=== Section Start ===

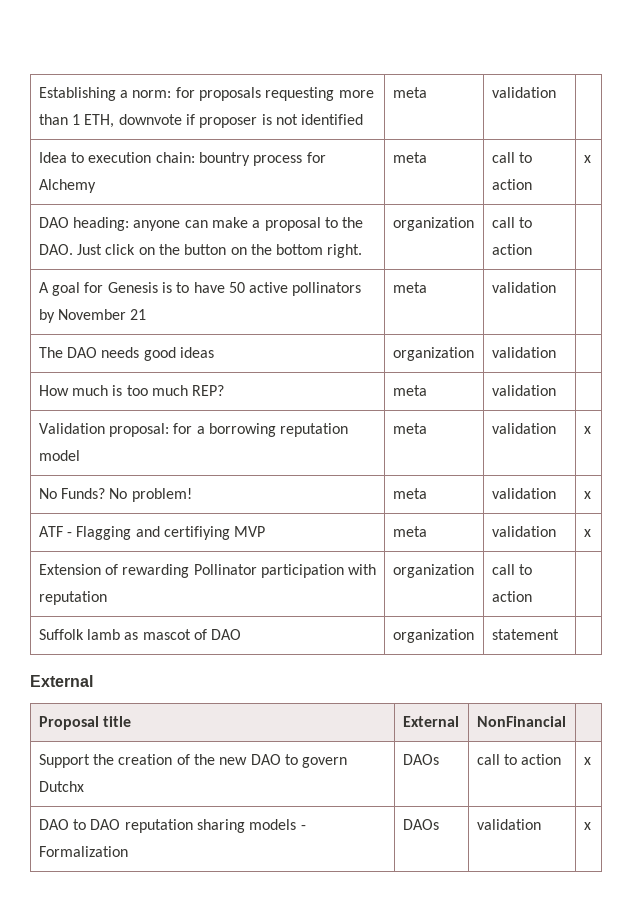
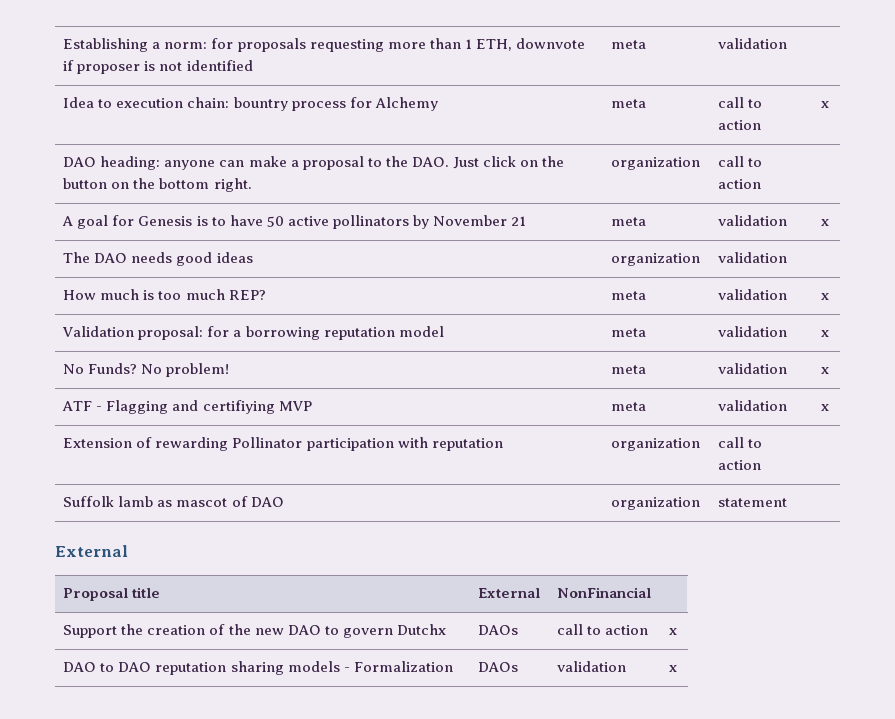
- A goal for Genesis is to have 50 active pollinators by November 21 | meta | validation |
+ A goal for Genesis is to have 50 active pollinators by November 21 | meta | validation | x
- How much is too much REP? | meta | validation |
+ How much is too much REP? | meta | validation | x

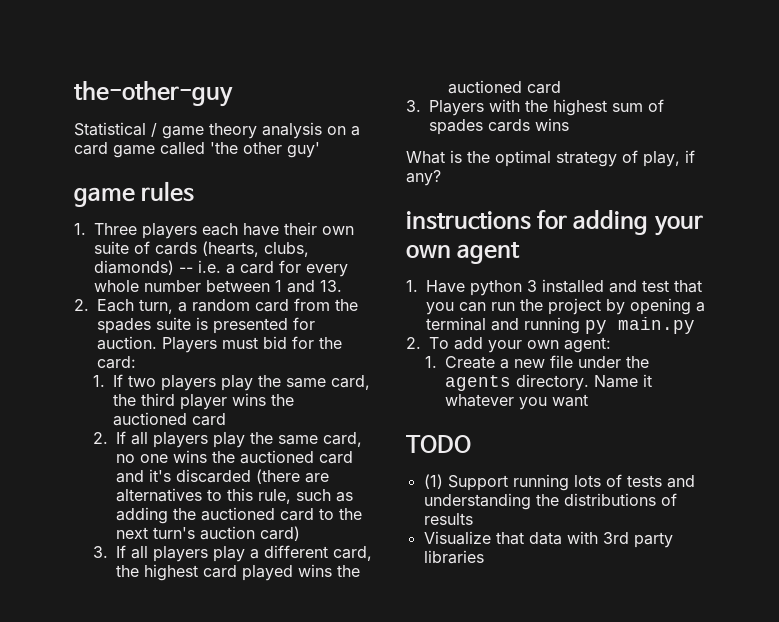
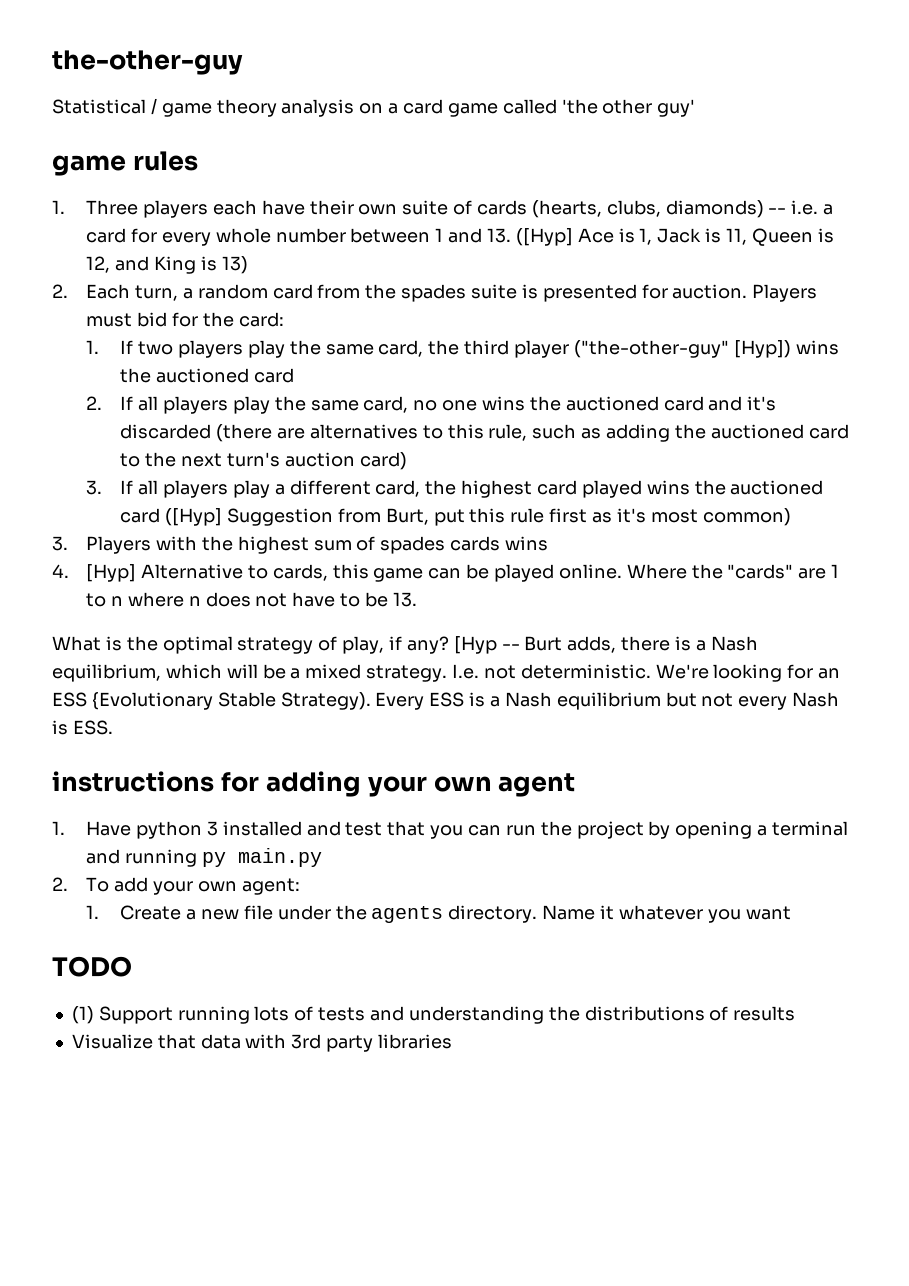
- 1. Three players each have their own suite of cards (hearts, clubs, diamonds) -- i.e. a card for every whole number between 1 and 13.
+ 1. Three players each have their own suite of cards (hearts, clubs, diamonds) -- i.e. a card for every whole number between 1 and 13. ([Hyp] Ace is 1, Jack is 11, Queen is 12, and King is 13)
- 1. If two players play the same card, the third player wins the auctioned card
+ 1. If two players play the same card, the third player ("the-other-guy" [Hyp]) wins the auctioned card
- 3. If all players play a different card, the highest card played wins the auctioned card
+ 3. If all players play a different card, the highest card played wins the auctioned card ([Hyp] Suggestion from Burt, put this rule first as it's most common)
+ 4. [Hyp] Alternative to cards, this game can be played online. Where the "cards" are 1 to n where n does not have to be 13.
+ [Hyp -- Burt adds, there is a Nash equilibrium, which will be a mixed strategy. I.e. not deterministic. We're looking for an ESS {Evolutionary Stable Strategy). Every ESS is a Nash equilibrium but not every Nash is ESS.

=== Section End ===

**What the task requires:**
Each line of the material that contains the string "different" has to be copied out.

**Solution to the exercise:**
- 3. If all players play a different card, the highest card played wins the auctioned card
+ 3. If all players play a different card, the highest card played wins the auctioned card ([Hyp] Suggestion from Burt, put this rule first as it's most common)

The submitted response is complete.